Ротмистров покрасневшими от недосыпания глазами долго и пристально рассматривал карту с районом предстоящих боевых действий. Да, судя по всему, сражение под Прохоровкой будет нешуточным. Техники, только с нашей стороны, нагнано видимо-невидимо. И у немцев, если судить по данным разведки, танков и самоходных установок в этом районе чёртова куча. Ох, что-то будет!.. А что?…
Зной ещё не полностью спал, хотя время уже наступало вечернее. Было душно и веяло ленью.

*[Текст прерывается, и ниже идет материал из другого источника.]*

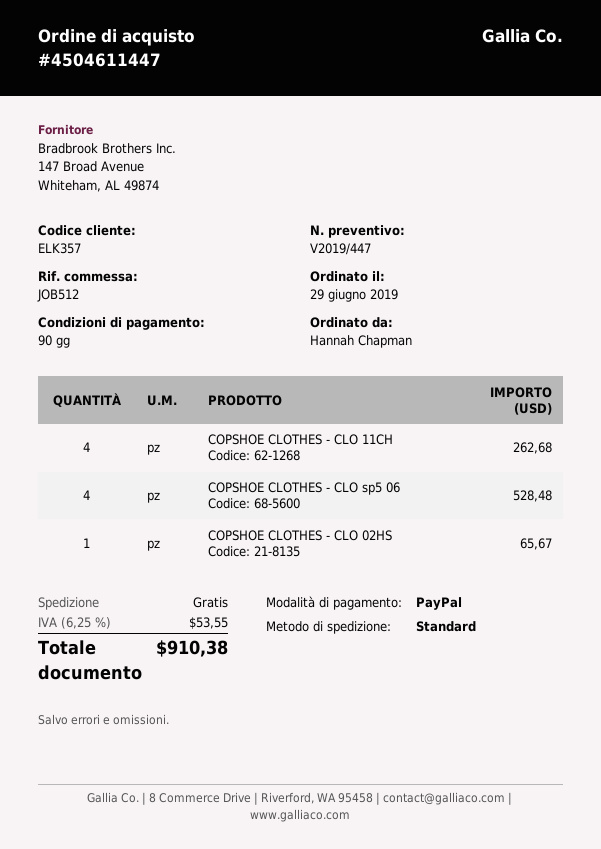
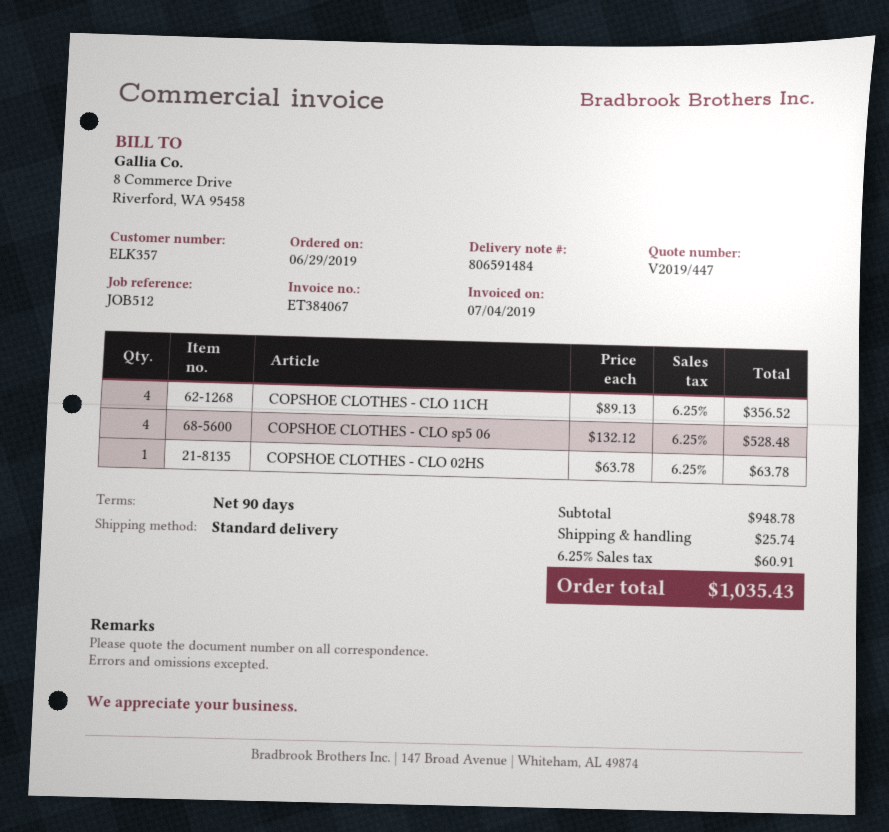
COPSHOE CLOTHES - CLO 11CH: 4 for 262.68 -> 4 for 356.52
COPSHOE CLOTHES - CLO 02HS: 1 for 65.67 -> 1 for 63.78
shipping: 0.00 -> 25.74
tax: 6.25% = 53.55 -> 6.25% = 60.91
total: 910.38 -> 1035.43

Даже ветер и тот, отчаянный проказник, дремал где-то в одной из многочисленных ложбин Средне-Русской возвышенности. Дремали и деревья, не шевелясь ни одним из своих посеревших от пыли листков.
Маршал Василевский прибыл на КП Ротмистрова где-то около девятнадцати часов. Вытирая платочком лицо и шею, он молча и терпеливо выслушал доклад Павла Алексеевича о боевом построении армии, о том, какие необходимые задачи поставлены корпусам армии и приданной артиллерии.
— Что ж, Павел Алексеевич, — одобрительно кивнул он головой, когда Ротмистров завершил доклад, — вы правильно вс е делаете. Ваши решения, с точки зрения профессионального военного, очень даже приемлемы.
— Спасибо на добром слове, Александр Михайлович, — кончиками губ улыбнулся Ротмистров. — Но, прошу вас, здорово меня не хвалите.
— Это почему же здорово не хвалить?
— Сглазите.
— Ну-у! — рассмеялся Василевский, а затем посерьёзнел. — А вы знаете, дорогой Павел Алексеевич, у меня только что состоялся важный разговор с Верховным Главнокомандующим, с Иосифом Виссарионовичем.
— Вот как?
— Да. И он поручил мне неотлучно находиться в вашей 5-й гвардейской танковой армии, и ещё — в 5-й гвардейской общевойсковой…
— Всё ясно, товарищ маршал. Поверьте, я искренне рад такому поручению товарища Сталина. — Ротмистров на секунду замялся, быстро взглянул в глаза Василевскому. — Думаю, мы найдём общий язык…
— То есть, вы хотите сказать — своюемся? — опять улыбнулся маршал. — Да и ещё. Сообщаю вам для информации. Сталин приказал командующему фронтом оставаться на своём КП, в Обояни. Начальник же штаба генерал-лейтенант Иванов отправлен и выехал на Корочанское направление.
Несмотря на позднее время, июль исполнял свои природные функции чётко: он не давал, как допустим, декабрь, быстро уйти солнцу за горизонт; июль опускал великое светило медленно и осторожно, и солнце уже находилось почти у самого горизонта, но было ещё достаточно светло.